As part of our research into this topic, we interviewed an articulate, educated, lifelong drug user to help us gain his unique perspective on this population. Our interview subject had used opioids for decades, saw no reason to stop, and approached them with certain safety measures (he did not use street heroin, he used a clean injection technique, and he was careful about dosing). Further interviews of other geriatric addicts would be helpful but from his remarks, it is clear that OUD was a reasonable price he was willing to pay for the comfort that opioids brought to him. Our subject was intelligent, open, forthcoming, reasonable, and had a fair amount of insight into his OUD.

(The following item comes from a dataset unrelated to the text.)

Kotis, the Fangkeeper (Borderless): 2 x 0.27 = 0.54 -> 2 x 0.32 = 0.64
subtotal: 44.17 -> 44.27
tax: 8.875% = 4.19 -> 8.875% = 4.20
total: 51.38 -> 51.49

The healthcare system must calibrate itself now for the increasing numbers of geriatric patients with OUD who are likely to emerge and require treatment. Assessment tools, therapeutic strategies, intervention techniques, and approaches to maintenance therapy should be evaluated for their appropriateness in the aging population. Physicians must become comfortable asking senior patients about their drug use and divesting themselves of the misconception that OUD is a young person’s condition.
13. Conclusions
As the baby boomers move toward retirement age and beyond, they bring with them their relaxed attitudes about drug use. Many geriatric patients have used and may continue to use drugs recreationally, including opioids. Elder patients with OUD pose unique challenges in that little is known about them and there may be specific techniques, treatments, and interventions appropriate for them. For example, aging-related changes in drug metabolism likely impact older patients with OUD but in ways that are not well elucidated. The geriatric OUD patient may seem an enigma to clinicians, but he or she is increasingly common in our healthcare system and they deserve greater attention to their unique needs.
Acknowledgments
The authors would like to thank June Boyce for her work in transcribing the interview from an audio file to a text, which facilitated its use in the manuscript.

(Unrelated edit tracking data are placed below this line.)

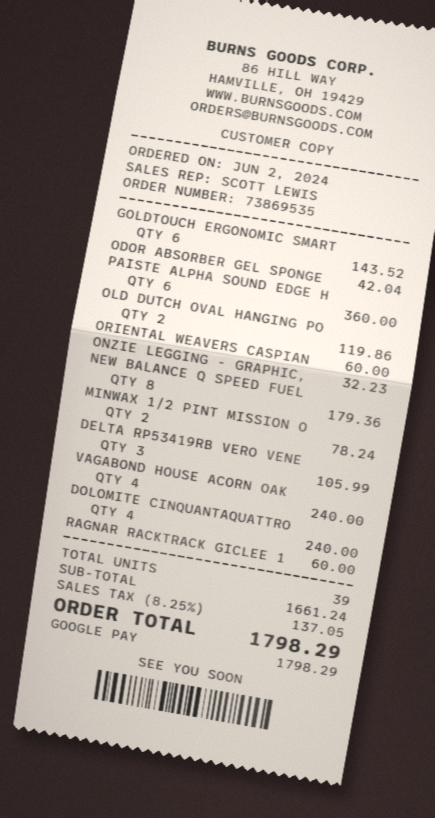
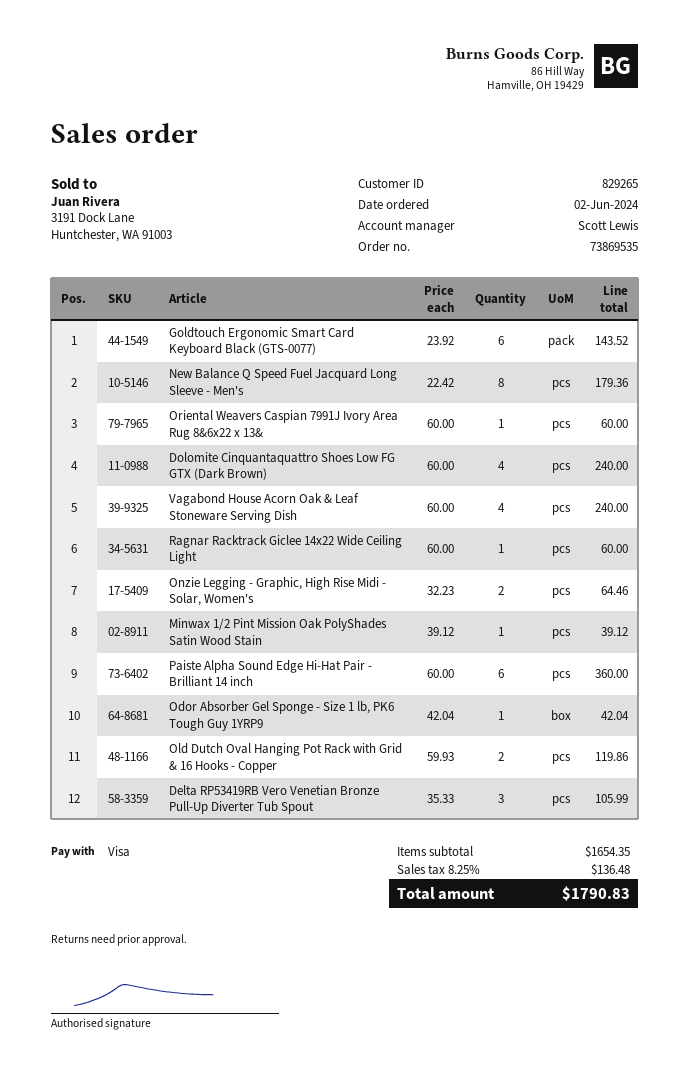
payment method: Google Pay -> Visa
ONZIE LEGGING - GRAPHIC,: 1 for 32.23 -> 2 for 64.46
MINWAX 1/2 PINT MISSION O: 2 for 78.24 -> 1 for 39.12
subtotal: 1661.24 -> 1654.35
tax: 8.25% = 137.05 -> 8.25% = 136.48
total: 1798.29 -> 1790.83

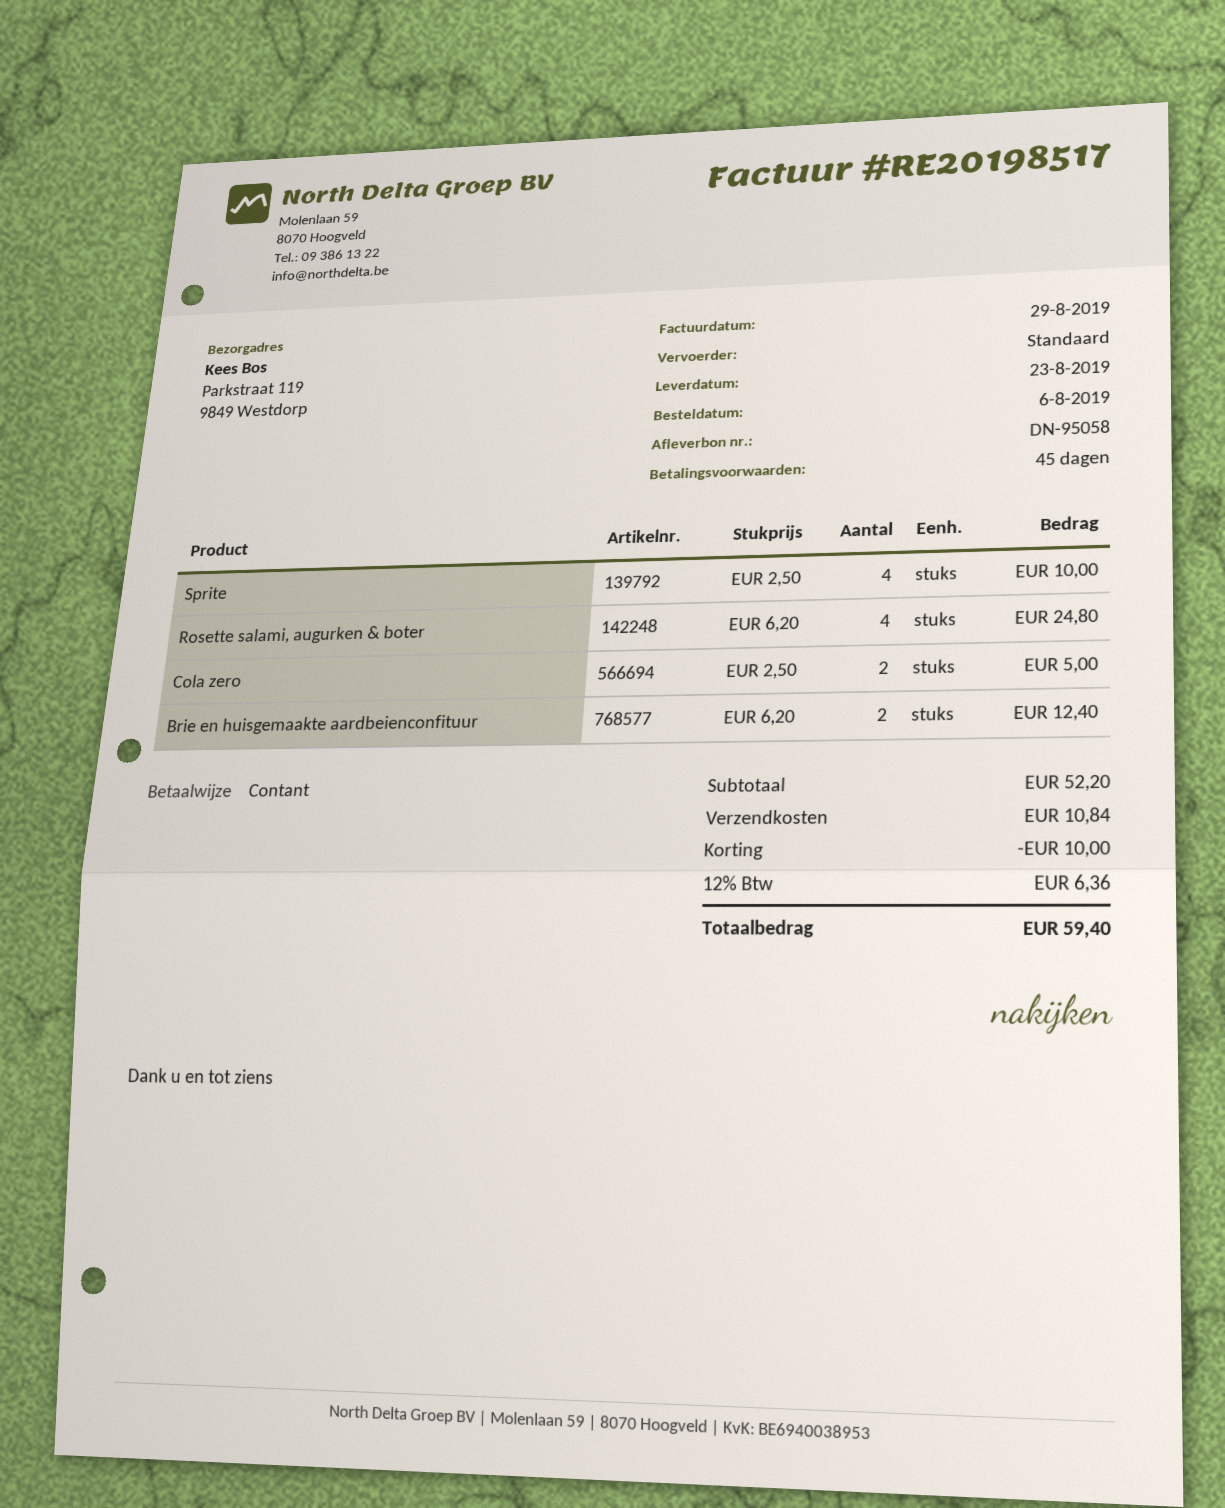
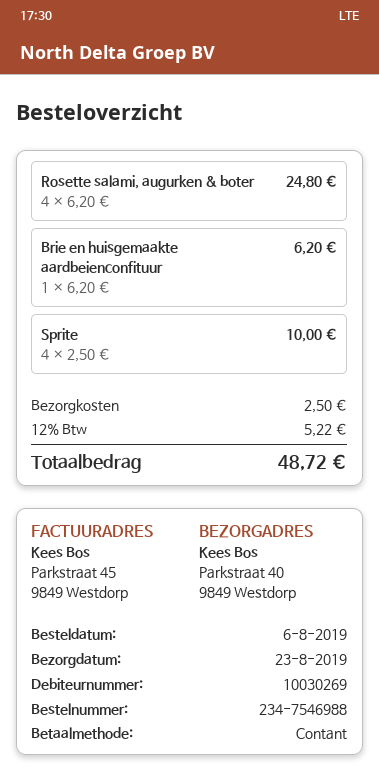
ship to: Parkstraat 119, 9849 Westdorp -> Parkstraat 40, 9849 Westdorp
Cola zero: 2 x 2.50 = 5.00 -> none
Brie en huisgemaakte aardbeienconfituur: 2 x 6.20 = 12.40 -> 1 x 6.20 = 6.20
discount: 10.00 -> none
shipping: 10.84 -> 2.50
tax: 12% = 6.36 -> 12% = 5.22
total: 59.40 -> 48.72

The authors would also like to thank the subject who graciously agreed to the interview and spent several hours on the phone for the original interview and follow-up. He wishes to remain anonymous.
Author Contributions
JVP defined the initial concept of the paper, directed the research, and read/revised the manuscript at draft and final stages. JVP provided most of the interview questions, reviewed the transcript of the interview, and advised on how to incorporate it into the manuscript.
JL conducted the literature searches, outlined the manuscript, did most of the writing, edited the final version, and interviewed the patient by phone.
Competing Interests
The authors have declared that no competing interests exist.